A federal jury found Kelly J. Polatis guilty of 14 charges in 2011 of scheming to hire a hit man to kill five people to derail a federal drug case against him in Coeur d'Alene, Idaho. The hit man was actually an undercover FBI agent.

Polatis faced potential prison terms of up to 30 years on four counts and a maximum of 10 years each on the others. But in March, U.S. District Judge Clark Waddoups ruled that Polatis' attorney failed to properly inform him of the possible sentence he faced if convicted when discussing a plea deal offered by prosecutors. In fact, the attorney acknowledged he never calculated his client's potential sentence — twice what he was offered in the plea deal — until months after Polatis' trial ended.

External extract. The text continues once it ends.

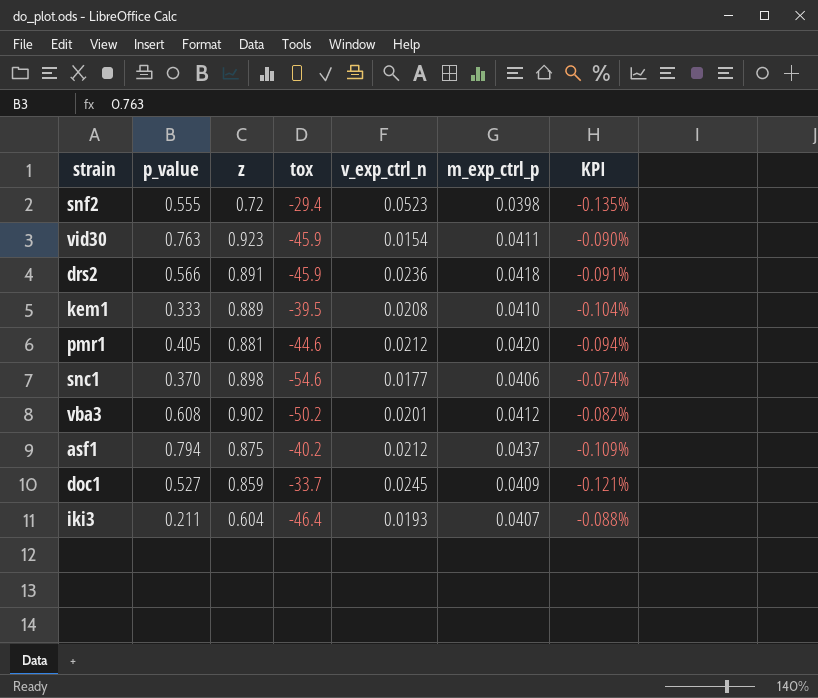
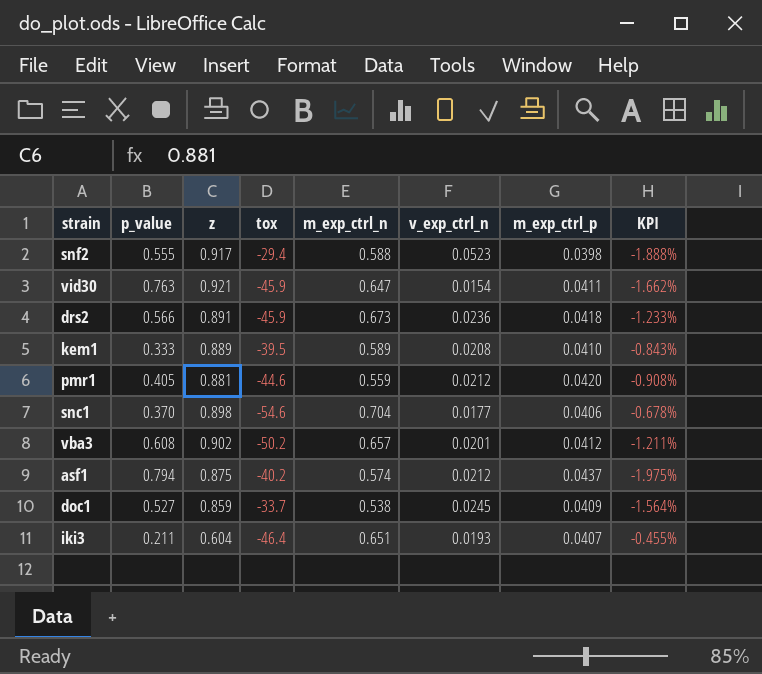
column m_exp_ctrl_n | position: none -> 5
column KPI | formula: [m_exp_ctrl_p] / [tox] -> [p_value] / [tox]
snf2 | z: 0.72 -> 0.917
vid30 | z: 0.923 -> 0.921

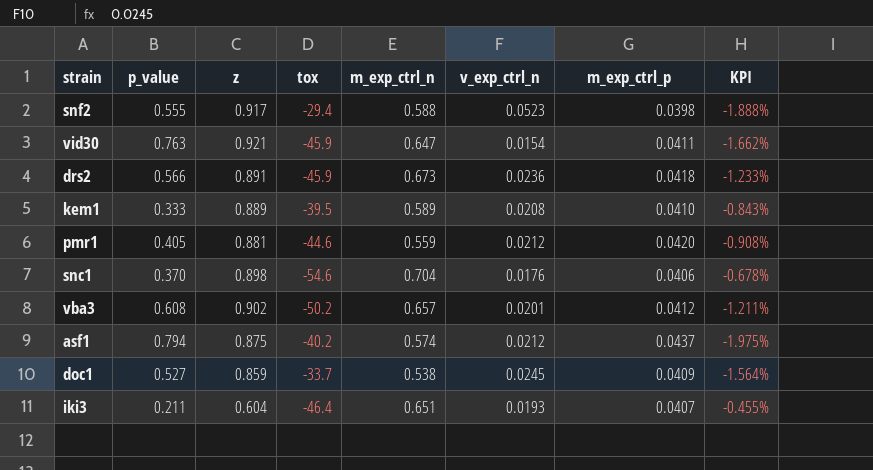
snc1 | v_exp_ctrl_n: 0.0177 -> 0.0176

Waddoups said that violated Polatis' Sixth Amendment rights. He said prosecutors had to reoffer the plea deal to Polatis and, if he accepted it, his convictions would be vacated and he would entitled to a new sentencing hearing. Polatis, 43, has agreed to plead guilty to two counts, each of which carries a potential maximum sentence of 10 years in prison and a fine of $250,000. A sentencing hearing is set for July 2.

As part of the plea deal, he admitted he spoke to or met several times with an alleged hit man and plotted to have him kill four potential witnesses in the drug case, as well as a federal prosecutor.

"I admit that during all of these contacts, it was my intent to promise and agree to pay the hit man in U.S. currency for the murders," Polatis in a court document, "and I did in fact agree to make such payment."

At his trial, Polatis claimed he was drunk and just "playing along" with the hit man because he was afraid of being harmed if he did not come up with the $15,000 they discussed. Polatis never made the payment, however.

Prosecutors said claims that Polatis was just drunk were a ruse and they showed jurors a cocktail napkin on which he had the hit man write names of potential victims.